A eletroforese de proteínas é uma técnica laboratorial padrão pela qual moléculas de proteínas carregadas são transportadas através de um solvente por um campo elétrico. As proteínas e os ácidos nucléicos podem ser separados por eletroforese, que é uma ferramenta analítica simples, rápida e sensível. A maioria das moléculas biológicas carrega uma carga líquida em qualquer pH diferente de seu ponto isoelétrico e irá migrar a uma taxa proporcional à sua densidade de carga. A mobilidade de uma molécula através de um campo elétrico dependerá dos seguintes fatores: força do campo, carga líquida na molécula, tamanho e forma da molécula, força iônica e propriedades da matriz através da qual a molécula migra (por exemplo, viscosidade, tamanho dos poros). A poliacrilamida e a agarose são duas matrizes de suporte comumente usadas em eletroforese. Essas matrizes servem como meios porosos e se comportam como uma peneira molecular. A agarose tem um tamanho de poro grande e é adequada para separar ácidos nucléicos e grandes complexos de proteínas. A poliacrilamida tem um tamanho de poro menor e é ideal para separar a maioria das proteínas e ácidos nucléicos menores.

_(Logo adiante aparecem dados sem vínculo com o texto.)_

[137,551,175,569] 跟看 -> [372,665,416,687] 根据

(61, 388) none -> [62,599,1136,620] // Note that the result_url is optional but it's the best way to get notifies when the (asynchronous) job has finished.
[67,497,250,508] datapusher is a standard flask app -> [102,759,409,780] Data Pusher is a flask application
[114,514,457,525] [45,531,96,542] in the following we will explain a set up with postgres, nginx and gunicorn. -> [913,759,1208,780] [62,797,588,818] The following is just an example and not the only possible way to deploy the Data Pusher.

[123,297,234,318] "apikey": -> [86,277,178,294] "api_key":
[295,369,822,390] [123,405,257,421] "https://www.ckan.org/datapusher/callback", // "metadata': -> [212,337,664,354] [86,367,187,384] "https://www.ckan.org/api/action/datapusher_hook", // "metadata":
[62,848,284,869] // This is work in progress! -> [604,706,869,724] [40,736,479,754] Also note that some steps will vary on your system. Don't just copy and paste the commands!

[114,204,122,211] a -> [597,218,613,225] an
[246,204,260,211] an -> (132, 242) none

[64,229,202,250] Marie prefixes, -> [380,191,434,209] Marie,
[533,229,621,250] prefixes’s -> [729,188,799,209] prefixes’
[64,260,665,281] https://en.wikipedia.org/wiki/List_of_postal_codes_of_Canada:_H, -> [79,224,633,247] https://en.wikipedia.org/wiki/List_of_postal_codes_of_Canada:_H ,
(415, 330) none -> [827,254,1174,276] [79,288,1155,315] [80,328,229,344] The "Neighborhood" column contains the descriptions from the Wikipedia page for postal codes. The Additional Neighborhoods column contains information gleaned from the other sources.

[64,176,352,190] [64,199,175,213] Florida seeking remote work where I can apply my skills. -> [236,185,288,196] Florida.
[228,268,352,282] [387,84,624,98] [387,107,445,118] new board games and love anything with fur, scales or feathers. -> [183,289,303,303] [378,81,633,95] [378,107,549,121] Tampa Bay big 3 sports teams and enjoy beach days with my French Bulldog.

Existem várias formas de eletroforese em gel de poliacrilamida (PAGE), e cada forma pode fornecer diferentes tipos de informações sobre proteínas de interesse. A desnaturação e redução de dodecilsulfato de sódio PAGE (SDS-PAGE) com um sistema tampão descontínuo é a técnica de eletroforese mais amplamente usada e separa as proteínas principalmente por massa. A PAGE não desnaturante, também chamada de PAGE nativa, separa as proteínas de acordo com sua relação massa / carga. O PAGE bidimensional (2D) separa as proteínas por ponto isoelétrico nativo na primeira dimensão e por massa na segunda dimensão.